Никогда не говорил со мной о работе, и о политике не говорил, и о будущем – ни слова, считал красивой, называл «цыпленком», «Лидуська», лежал с ангиной в больнице и передавал записки – записка сохранилась всего одна: как правильно распределить сигареты и шоколад из посылки. Ссорились один раз. Он первый позвонил: «Капитулирую». Я никогда не звонила ему сама.
Мне кажется, он не радовался, что уезжает (Эренбург описывает прыжки восторга), приехал сразу после гибели дочери, рыдал, не помню, что говорил, назавтра приехал на работу – проститься, и вечером – ко мне домой, ненадолго (проститься – по-другому, за сутки между гибелью Нины и отъездом Костя увидел ее три раза, всю выбрал, до крохи; а вдруг и правда полюбил девчонку мужик, покативший за сорок, и не радовался, что так удобно отцепит ее – уезжаю, и что тут поделаешь?). Я очень переживала, но виду старалась не подавать.
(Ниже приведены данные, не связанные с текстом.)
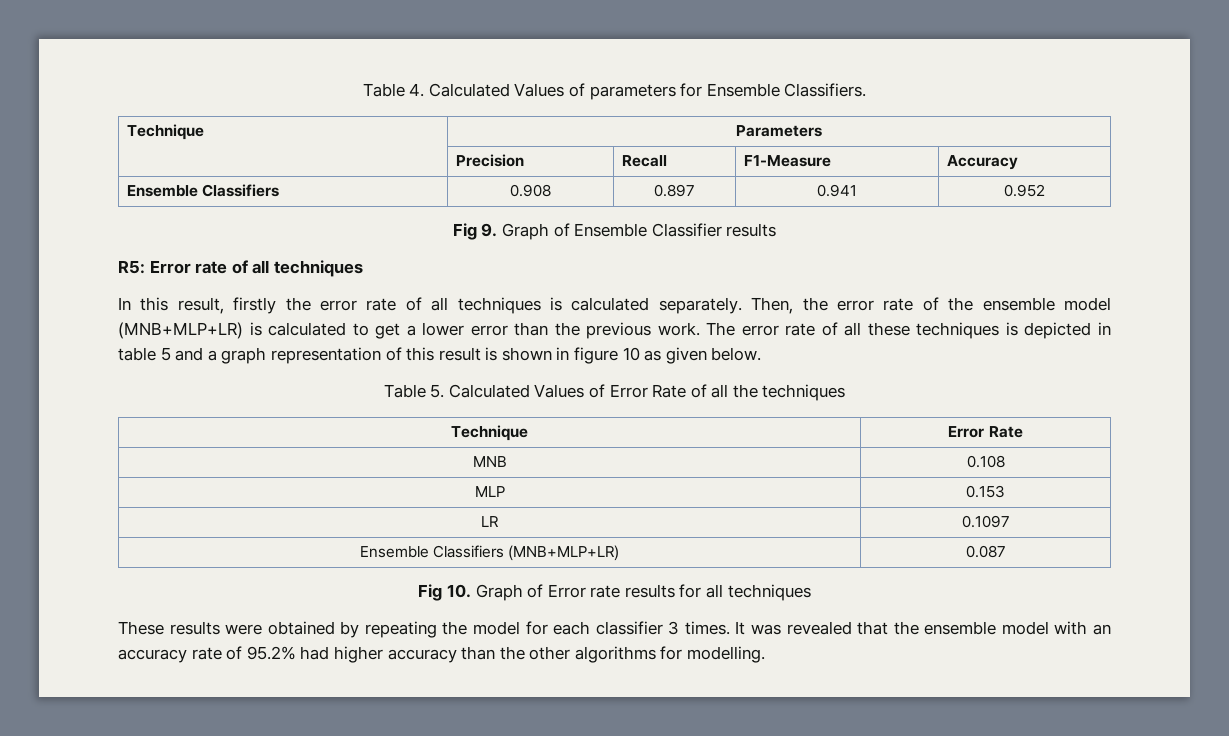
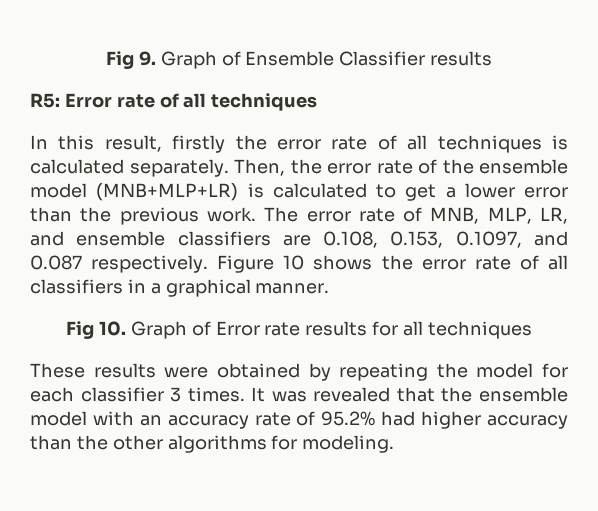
- Table 4. Calculated Values of parameters for Ensemble Classifiers.
- Technique | Parameters
- | Precision | Recall | F1-Measure | Accuracy
- Ensemble Classifiers | 0.908 | 0.897 | 0.941 | 0.952
- The error rate of all these techniques is depicted in table 5 and a graph representation of this result is shown in figure 10 as given below.
- Table 5. Calculated Values of Error Rate of all the techniques
- Technique | Error Rate
- MNB | 0.108
- MLP | 0.153
- LR | 0.1097
- Ensemble Classifiers (MNB+MLP+LR) | 0.087
+ The error rate of MNB, MLP, LR, and ensemble classifiers are 0.108, 0.153, 0.1097, and 0.087 respectively. Figure 10 shows the error rate of all classifiers in a graphical manner.
- It was revealed that the ensemble model with an accuracy rate of 95.2% had higher accuracy than the other algorithms for modelling.
+ It was revealed that the ensemble model with an accuracy rate of 95.2% had higher accuracy than the other algorithms for modeling.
Улетел. За два года (полтора, но ей казалось – побольше) – всего одна телеграмма (ни писем, ни денег, ни посылок) с Новым годом, и последняя строка: «Все мысли о Москве» (только она, Лиде казалось, знала, что обещали эти слова…).
Все. И погиб. И спрашивать не о чем.
– Каким вы его вспоминаете?
Лида Иванова отмахнулась, не покидая нержавеющей железной рамки на колесах, сама себе удивляясь, что из-за этого способна еще заплакать:
– Это слишком больно для меня.
– Что-нибудь вам дарил?
– Вещи, – слабо откликнулась она, – но они все разлетелись, – трудная жизнь, много потом всего… Швейцарские часы. Сказал: продашь, когда будет трудно. Забыла про них. Много лет потом… Нашла эти часы. Взяла в руки. И вдруг – они пошли. – Часы с его руки, сожженной десятилетия назад, вдруг пошли силой заведенной еще им, живым, настоящим, любящим ее, пружины, бодро застрекотала железная жизнь. – И я… Я так заплакала. – Костя теперь уже точно в последний раз коснулся ее, и мне стало больно: а может, все это зря мы… стольких умучили за веру…
Ни снега, ни льда, как в прошлом году, ныли от стужи картонные щеки, вот, когда хочется домой, надует в уши, шапку бы купить, и приходилось по сиреневому асфальту топать, задирая плечи, подставляя ветру куцый воротник, щурясь на обозначения домов на четной стороне – какой-то праздник? – трамваи катили с флажками на бровях, силясь – сейчас сделаю, смогу! – вбежал, пропустив вперед всех убогих, купить себе все, что можно купить!!! – «Пациенты без бахил обслуживаться не будут», дал вахтеру с гербастой бляхой щитом полтинник в ответ на «Пропуск?», и – наверх, через второй этаж отправился искать переход в главный корпус мимо раскрытых дверей в душное тепло – что там? – зажигают свечки, больничная церковь, пощупал, запоминая, карманы – рубли, мелочь, доллары и евро. Надо бы конверт. Навстречу по стеклянному, залитому молочным сиянием переходу враскорячку переступал человек с забинтованной шеей и шумно вздыхивал через короткую синюю трубку, воткнутую в горло, оседлые, обольниченные родственники катили лысых, колченогих одногодков, я принялся насвистывать, пытаясь выбраться хоть на какой-то мотив из «Русского радио», – еще навстречу попалась рослая, задастая девка, несла пакет, туго набитый тряпьем, и чью-то инвалидную клюку, держа ее двумя пальцами за шейку, – я покосился на морду, обернулся взглянуть на зад и запоздало понял: плачет, сдержанно всхлипывает на ходу – попросили забрать ненужные вещи.